» **Records excerpted from a collection**:
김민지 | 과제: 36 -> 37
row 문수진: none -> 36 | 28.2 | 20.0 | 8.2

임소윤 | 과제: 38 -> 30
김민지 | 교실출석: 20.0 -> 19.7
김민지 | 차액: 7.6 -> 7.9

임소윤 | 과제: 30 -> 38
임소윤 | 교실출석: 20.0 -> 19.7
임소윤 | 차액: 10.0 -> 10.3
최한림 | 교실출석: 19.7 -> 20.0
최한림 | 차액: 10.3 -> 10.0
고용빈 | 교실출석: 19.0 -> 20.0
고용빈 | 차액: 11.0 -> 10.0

---

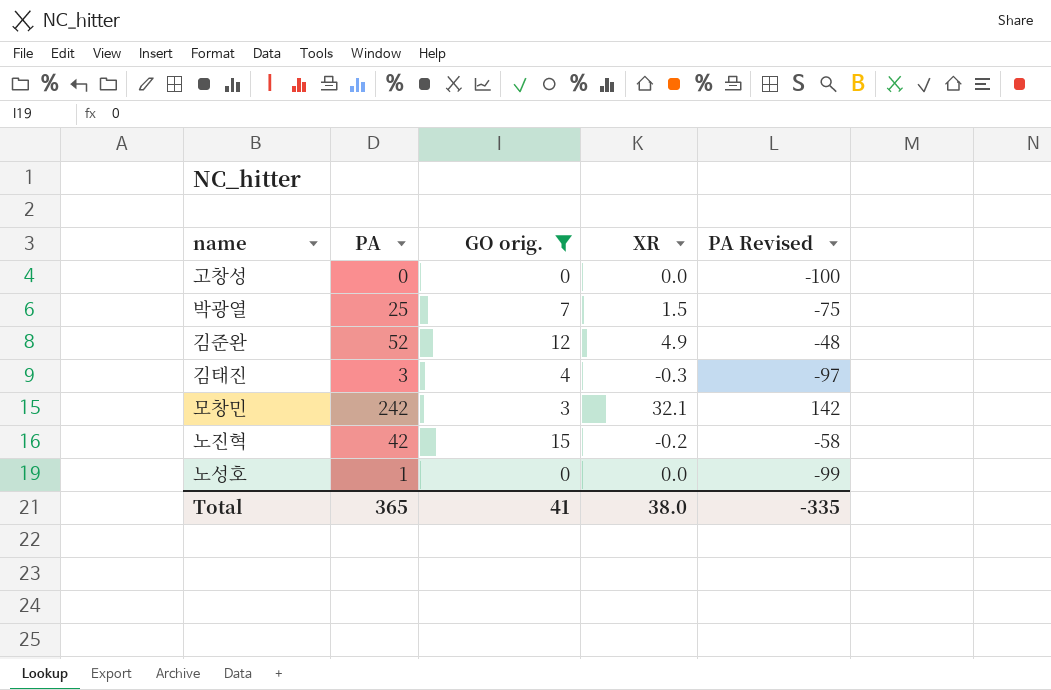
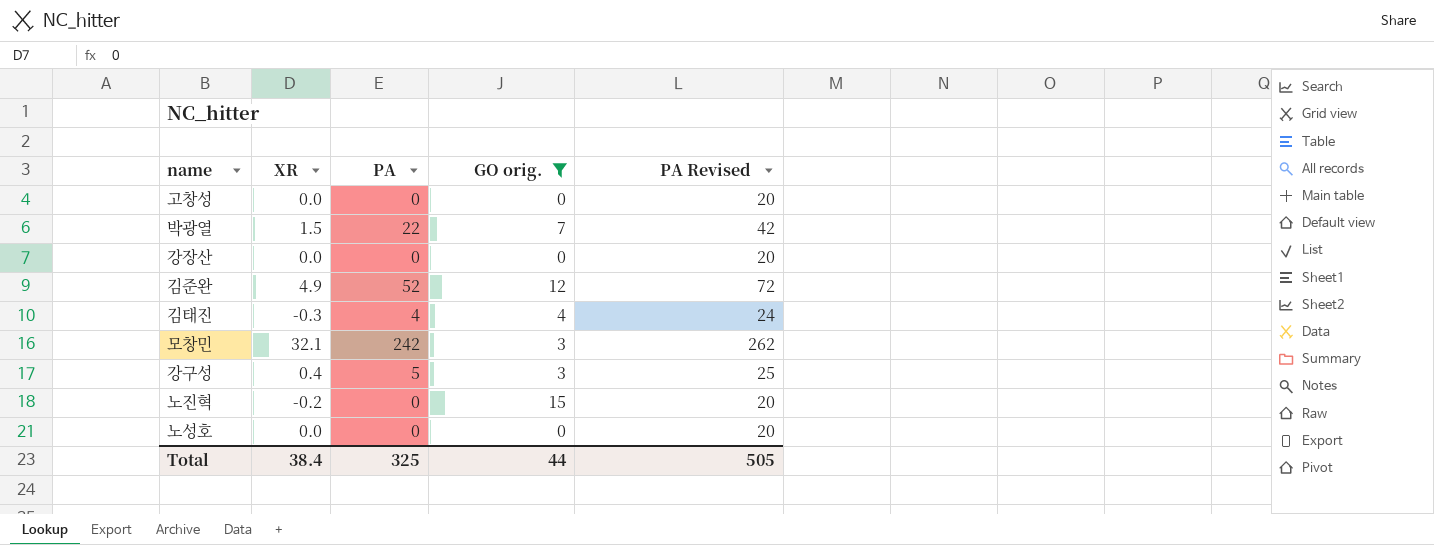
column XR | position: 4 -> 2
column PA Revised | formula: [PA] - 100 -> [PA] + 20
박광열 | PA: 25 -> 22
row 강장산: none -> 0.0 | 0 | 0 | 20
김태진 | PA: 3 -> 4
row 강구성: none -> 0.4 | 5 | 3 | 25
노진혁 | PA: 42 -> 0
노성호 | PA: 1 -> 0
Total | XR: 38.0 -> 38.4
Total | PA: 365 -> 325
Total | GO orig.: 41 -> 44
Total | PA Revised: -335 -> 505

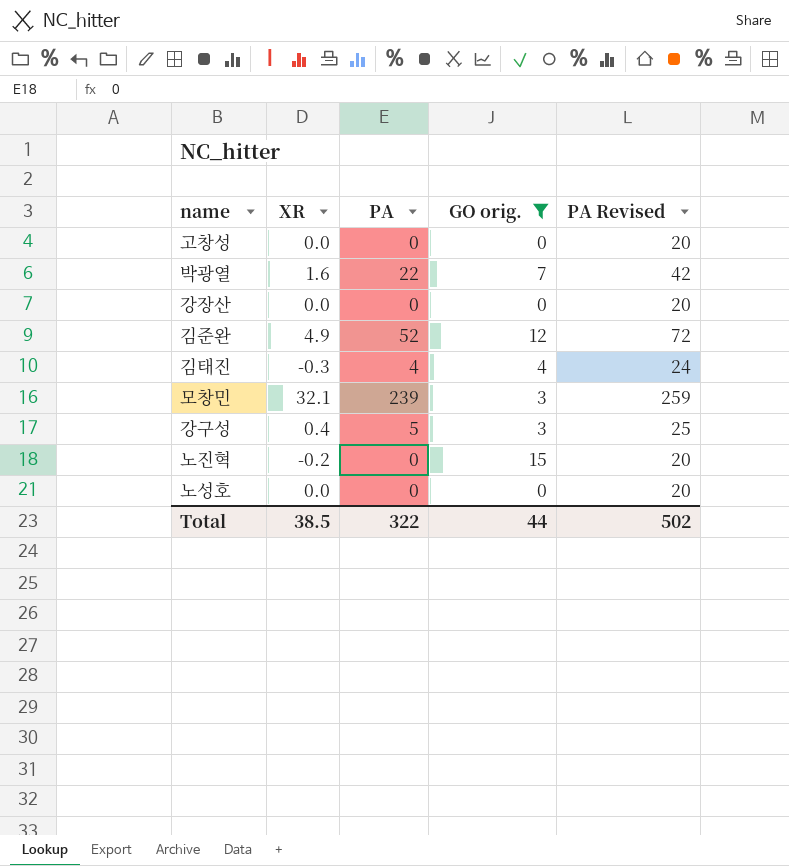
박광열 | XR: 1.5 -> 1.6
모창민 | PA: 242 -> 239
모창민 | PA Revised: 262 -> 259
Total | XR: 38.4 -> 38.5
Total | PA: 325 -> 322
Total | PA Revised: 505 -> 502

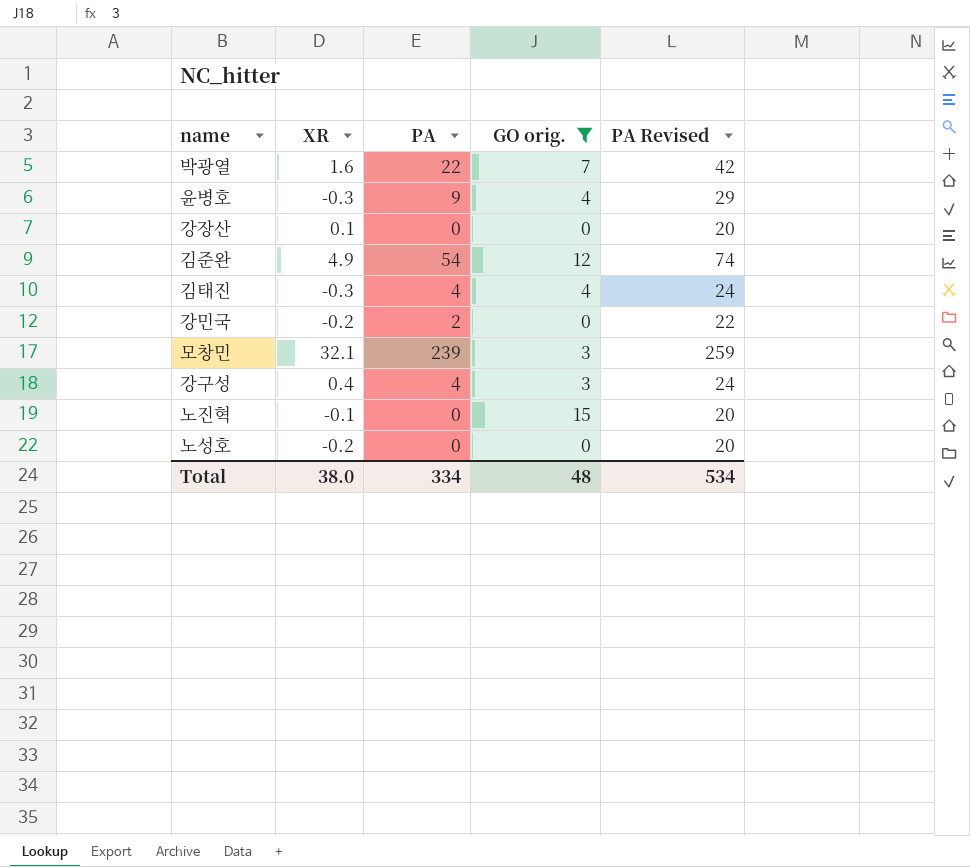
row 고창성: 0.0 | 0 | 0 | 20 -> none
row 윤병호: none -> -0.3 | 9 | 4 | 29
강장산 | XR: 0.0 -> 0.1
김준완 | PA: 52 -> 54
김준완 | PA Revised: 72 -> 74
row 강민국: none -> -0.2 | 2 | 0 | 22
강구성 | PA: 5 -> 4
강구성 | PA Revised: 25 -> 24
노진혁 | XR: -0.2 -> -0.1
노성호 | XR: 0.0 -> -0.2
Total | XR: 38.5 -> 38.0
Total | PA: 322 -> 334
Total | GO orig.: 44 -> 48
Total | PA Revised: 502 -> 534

» **Directions for this task**: Proceeding from the line containing "임소윤 | 과제: 38 -> 30" through the line containing "고용빈 | 차액: 11.0 -> 10.0", transcribe the lines above exactly, both end lines included.

» **The completed task**:
임소윤 | 과제: 38 -> 30
김민지 | 교실출석: 20.0 -> 19.7
김민지 | 차액: 7.6 -> 7.9

임소윤 | 과제: 30 -> 38
임소윤 | 교실출석: 20.0 -> 19.7
임소윤 | 차액: 10.0 -> 10.3
최한림 | 교실출석: 19.7 -> 20.0
최한림 | 차액: 10.3 -> 10.0
고용빈 | 교실출석: 19.0 -> 20.0
고용빈 | 차액: 11.0 -> 10.0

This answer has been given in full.